Al asistir a la derrota de su primo, Yao se puso en pie e intentó apresar a Zhou en un abrazo de oso. Zhou, más menudo y más sobrio, no tuvo dificultades en esquivarle, ni en asestar después un certero puntapié en la rodilla del grandullón, que al doblarse le permitió una serie de golpes fulminantes en la cabeza. El último golpe de Zhou alcanzó a Yao en el cuello, que se giró y cayó de rodillas con las manos en el cuello, asaltado por una falsa sensación de ahogo.

La clientela enmudeció. Zhou era el centro de todas las miradas. Era una imprudencia llamar la atención, pero a veces no podía remediarlo.

—¡Nada de peleas! —vociferó el encargado, pero estaba demasiado ocupado en servir para tomarse la molestia de echar a ninguno de los culpables.

Zhou, mirándole, asintió con la cabeza, cogió tranquilamente su vaso de baijiu y bebió un trago. Los demás clientes siguieron bebiendo y bromeando sin hacer el menor caso a los dos hombres tirados en el suelo.

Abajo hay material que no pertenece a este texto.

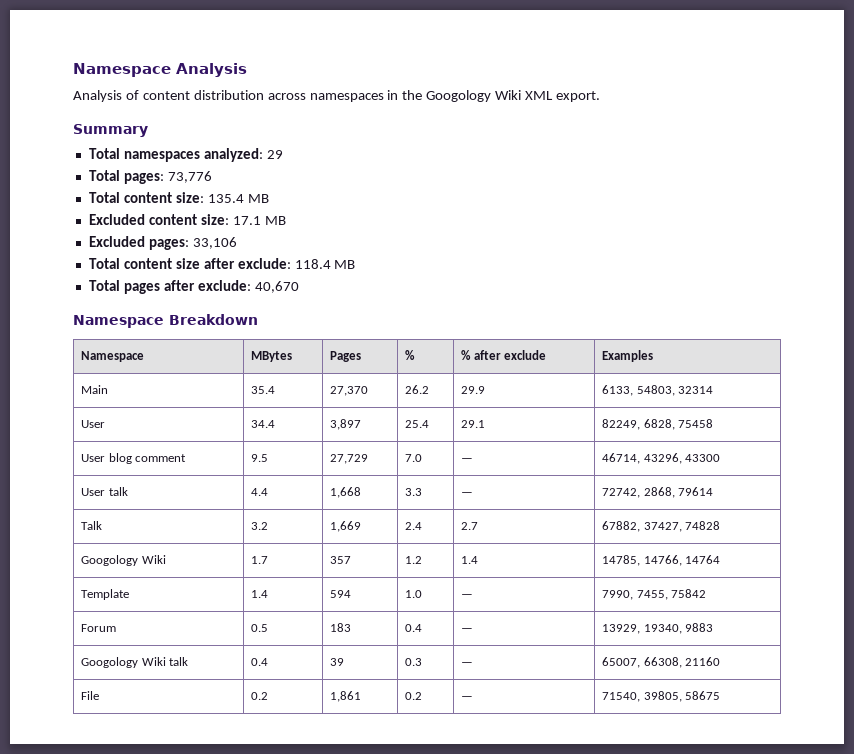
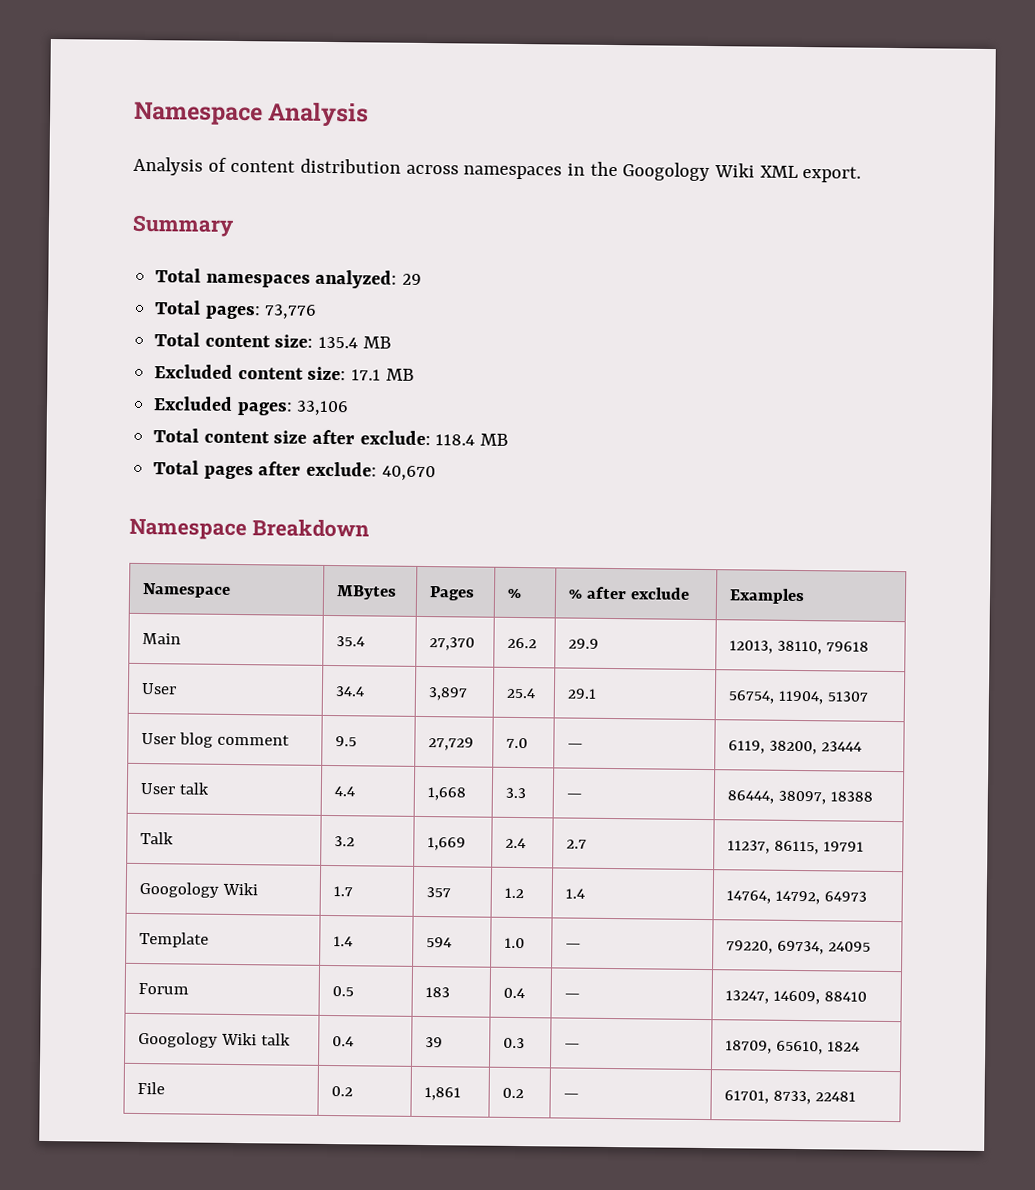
- Main | 35.4 | 27,370 | 26.2 | 29.9 | 6133, 54803, 32314
+ Main | 35.4 | 27,370 | 26.2 | 29.9 | 12013, 38110, 79618
- User | 34.4 | 3,897 | 25.4 | 29.1 | 82249, 6828, 75458
+ User | 34.4 | 3,897 | 25.4 | 29.1 | 56754, 11904, 51307
- User blog comment | 9.5 | 27,729 | 7.0 | — | 46714, 43296, 43300
+ User blog comment | 9.5 | 27,729 | 7.0 | — | 6119, 38200, 23444
- User talk | 4.4 | 1,668 | 3.3 | — | 72742, 2868, 79614
+ User talk | 4.4 | 1,668 | 3.3 | — | 86444, 38097, 18388
- Talk | 3.2 | 1,669 | 2.4 | 2.7 | 67882, 37427, 74828
+ Talk | 3.2 | 1,669 | 2.4 | 2.7 | 11237, 86115, 19791
- Googology Wiki | 1.7 | 357 | 1.2 | 1.4 | 14785, 14766, 14764
+ Googology Wiki | 1.7 | 357 | 1.2 | 1.4 | 14764, 14792, 64973
- Template | 1.4 | 594 | 1.0 | — | 7990, 7455, 75842
+ Template | 1.4 | 594 | 1.0 | — | 79220, 69734, 24095
- Forum | 0.5 | 183 | 0.4 | — | 13929, 19340, 9883
+ Forum | 0.5 | 183 | 0.4 | — | 13247, 14609, 88410
- Googology Wiki talk | 0.4 | 39 | 0.3 | — | 65007, 66308, 21160
+ Googology Wiki talk | 0.4 | 39 | 0.3 | — | 18709, 65610, 1824
- File | 0.2 | 1,861 | 0.2 | — | 71540, 39805, 58675
+ File | 0.2 | 1,861 | 0.2 | — | 61701, 8733, 22481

Wen había presenciado la breve pelea con estupefacción y sin moverse de la silla.

—Tienes las manos muy rápidas para ser granjero —tartamudeó.

—Mucha azada. —Zhou movió las manos de arriba abajo—. ¿Qué te parece si nuestro amigo Jiang nos invita a una ronda? —preguntó.

—Claro que sí —dijo Wen con voz gangosa.

Zhou metió la mano en el bolsillo del camionero inconsciente y sacó su cartera. Al encontrar su identificación de residente memorizó su nombre completo y dirección. Después dejó la cartera en su sitio, no sin antes sacar un billete de veinte yuans que entregó a Wen.

—Bebe tú por mí —indicó—. Tengo que irme, que es tarde.

—Vale, amigo Tsen, si tú lo dices…

Wen tuvo ciertas dificultades para levantarse de la silla.

—Nos vemos en la mina —dijo Zhou.

—¿La mina? —preguntó Wen.

Levantó la cabeza, perplejo, pero el pequeño granjero de Baotou ya se había marchado.